Selon M. Eroglu, M. Weber tente une nouvelle fois de masquer les problèmes structurels de l’Europe derrière un discours musclé à l’égard de la Chine : « Cela fait peut-être les gros titres, mais cela ne résout pas le véritable problème de l’Europe », déclare M. Eroglu, qui est également vice-président fédéral du parti Freie Wähler. « La question essentielle n’est pas seulement de savoir comment l’Europe doit réagir face à la Chine. La question essentielle est de savoir pourquoi la Chine a mieux réussi que l’Europe dans tant de secteurs d’avenir. »
Alors que la Chine investit de manière stratégique, l’Europe est encore trop souvent freinée par la fragmentation des marchés, les barrières nationales, la lourdeur des procédures et des réglementations qui ne s’accompagnent pas toujours des mesures incitatives adéquates. Sous la présidence d’un président de la Commission issu de la même famille politique que M. Weber, l’Europe a trop souvent affiché des ambitions sans créer les conditions nécessaires à leur concrétisation. Il en résulte que l’innovation, l’échelle industrielle et la concurrence sont trop souvent freinées au sein même de l’Europe, au détriment de celle-ci.

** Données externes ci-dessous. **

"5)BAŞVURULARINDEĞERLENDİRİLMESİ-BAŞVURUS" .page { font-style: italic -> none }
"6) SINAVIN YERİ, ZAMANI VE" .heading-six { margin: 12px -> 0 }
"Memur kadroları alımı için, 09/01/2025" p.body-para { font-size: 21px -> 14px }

Eroglu poursuit : « Bien sûr, l’Europe doit clairement identifier et s’attaquer avec détermination à la concurrence déloyale, aux distorsions du marché et aux dépendances stratégiques. Nous ne pouvons pas faire preuve de naïveté vis-à-vis de la Chine, et nous ne devons pas accepter des pratiques qui nuisent aux entreprises, aux travailleurs et aux intérêts stratégiques européens. Mais ceux qui pensent que l’Europe peut retrouver sa compétitivité principalement par le biais de conflits commerciaux, de mesures punitives ou d’une fermeté symbolique confondent les causes et les symptômes. L’Europe n’a pas besoin d’une rhétorique plus musclée. L’Europe a besoin de la capacité d’agir. »

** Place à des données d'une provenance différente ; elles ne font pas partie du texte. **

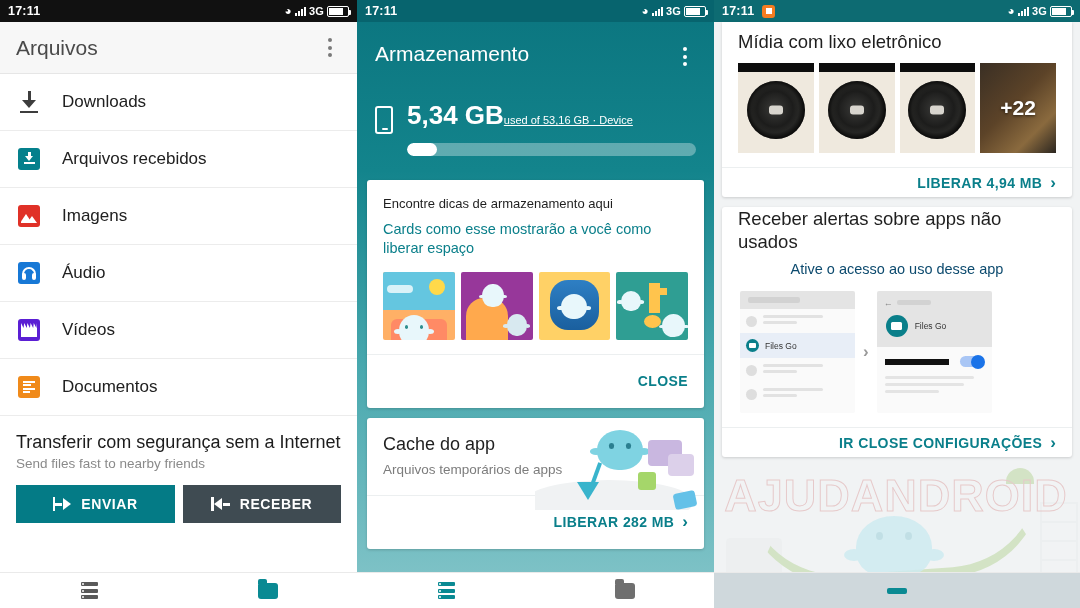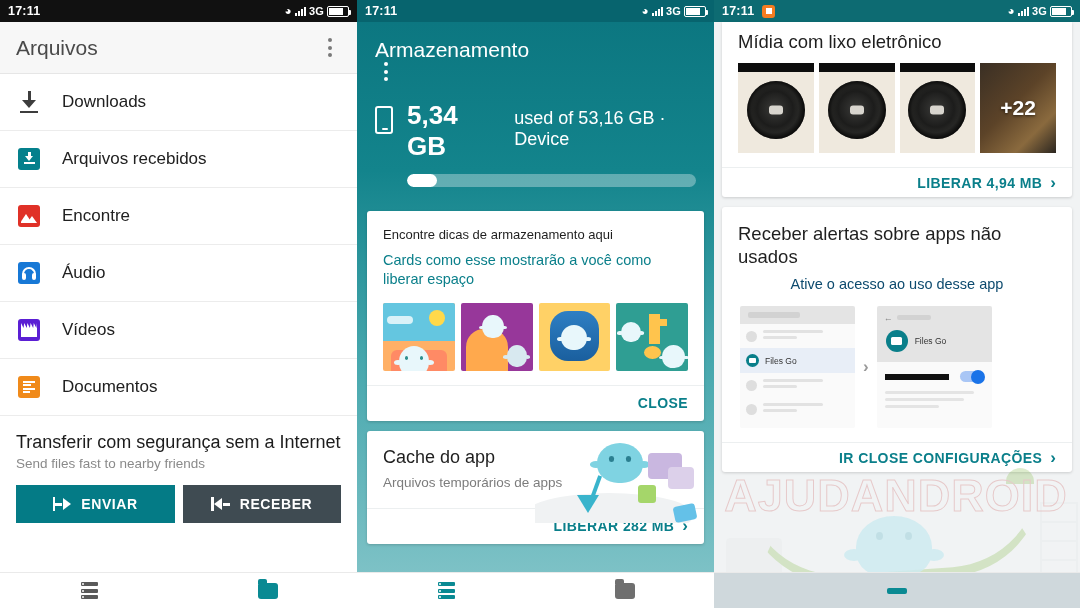"Armazenamento" .m-appbar { align-items: flex-start -> flex-end; flex-direction: column -> none; padding: 16px 18px -> 8px 18px }
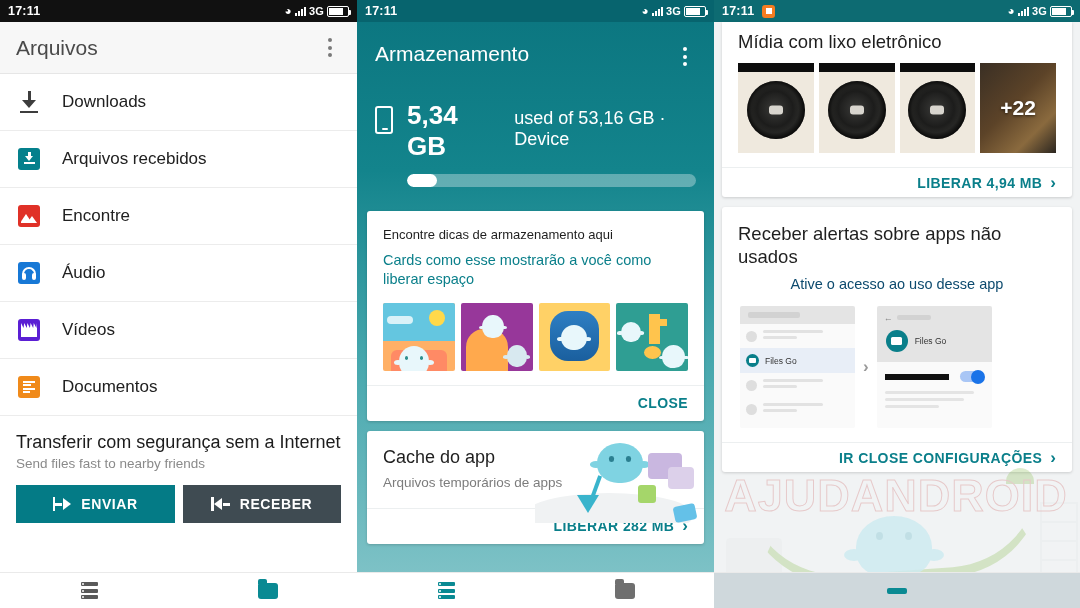"used of 53,16 GB ·" .st-rest { font-size: 18px -> 11px; margin-left: 24px -> 0; text-decoration: none -> underline }
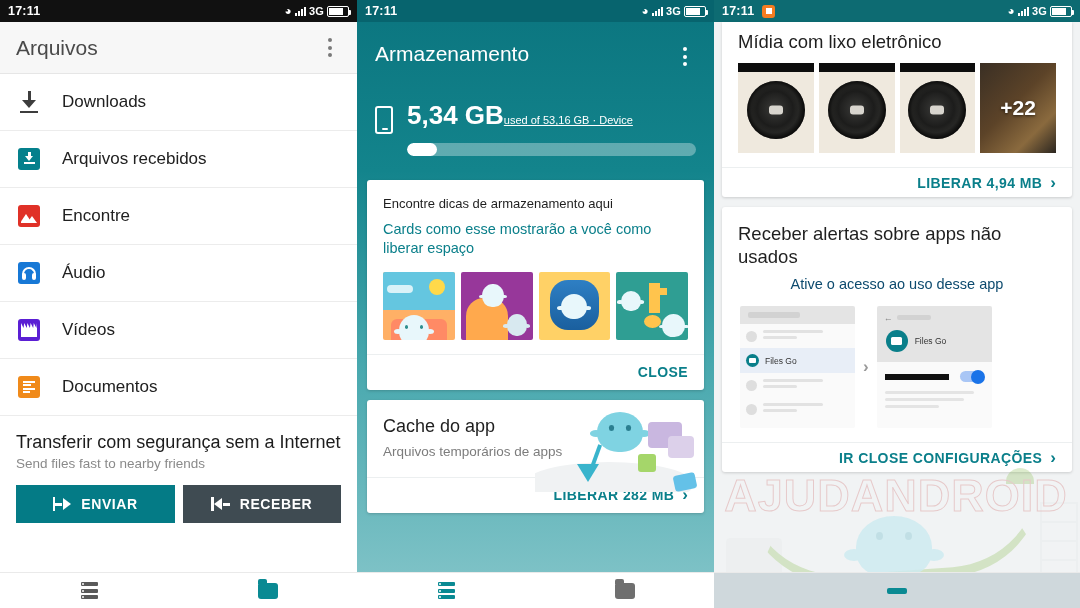"Encontre" span.lbl { text: Encontre -> Imagens }
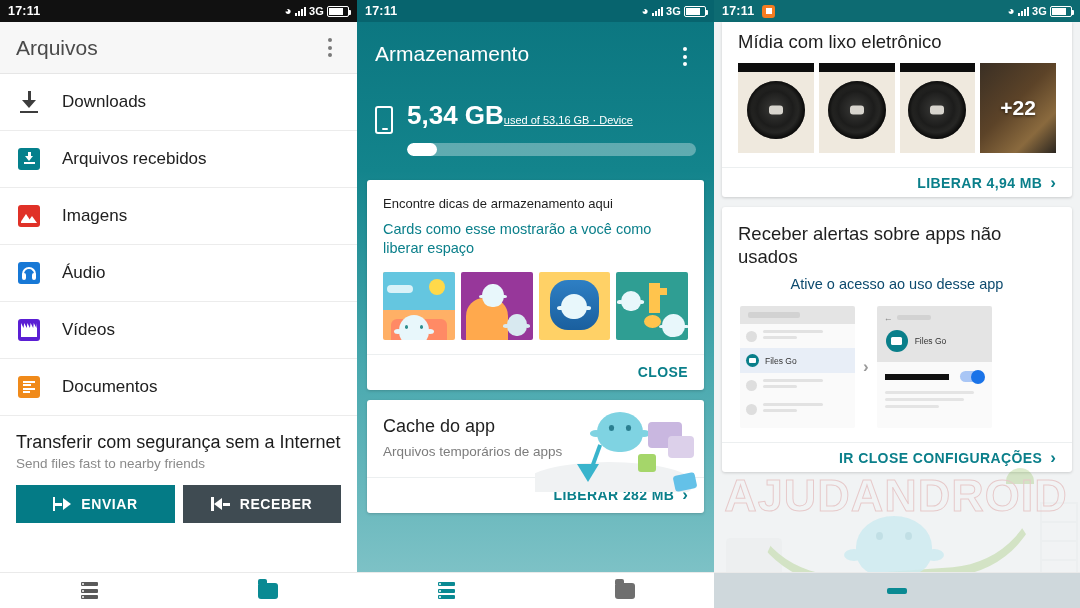"Receber alertas sobre apps não" div { padding: 15px 16px 14px 16px -> 0 16px 14px 16px }
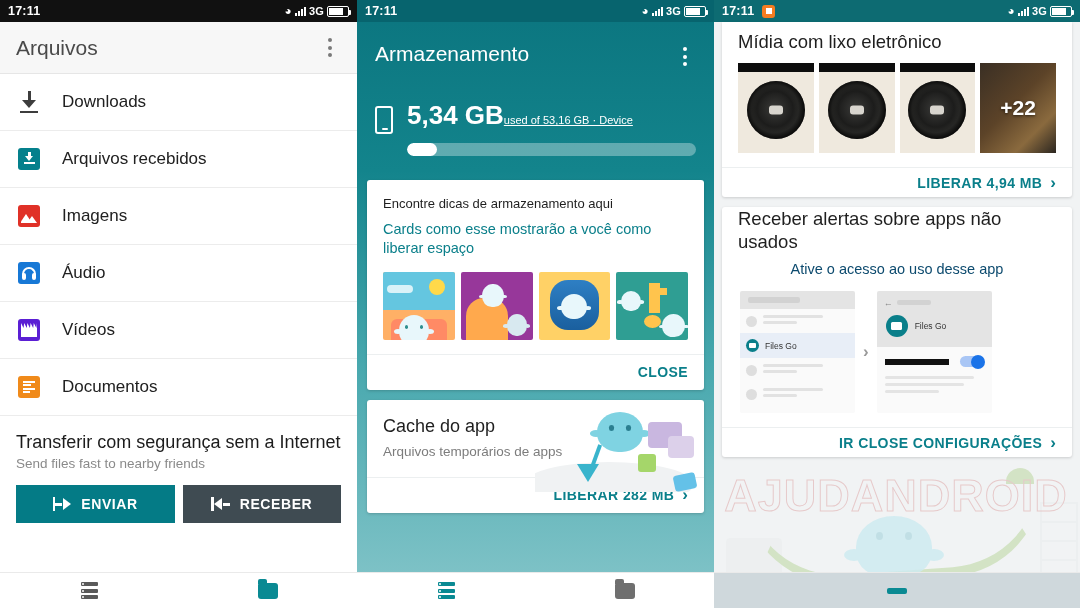"CLOSE" .card-actions { height: 36px -> 54px }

Pour M. Eroglu, la solution réside dans une stratégie économique européenne plus forte et plus pragmatique : davantage d’innovation, davantage d’investissements, moins de bureaucratie inutile, des procédures d’autorisation plus rapides, de meilleures incitations pour les entreprises et une véritable politique industrielle européenne capable de rivaliser à l’échelle mondiale : « La Chine défend sans relâche ses propres intérêts. L’Europe devrait enfin commencer à faire de même. Quiconque ne cesse de parler de la Chine devrait également expliquer pourquoi l’Europe a pris du retard dans tant de technologies d’avenir. L’avenir de l’Europe ne se jouera pas sur l’intensité de nos critiques à l’égard de la Chine. Il se jouera sur la force, l’innovation et l’unité que nous insufflerons à l’Europe ». « Le fait que M. Weber ne comprenne pas cela est décevant et alarmant. Peut-être est-il trop accaparé par la lutte pour le pouvoir au sein de la CSU et par la perte importante de soutien électoral, en particulier en Bavière, où les résultats des récentes élections locales ont donné à réfléchir », conclut M. Eroglu.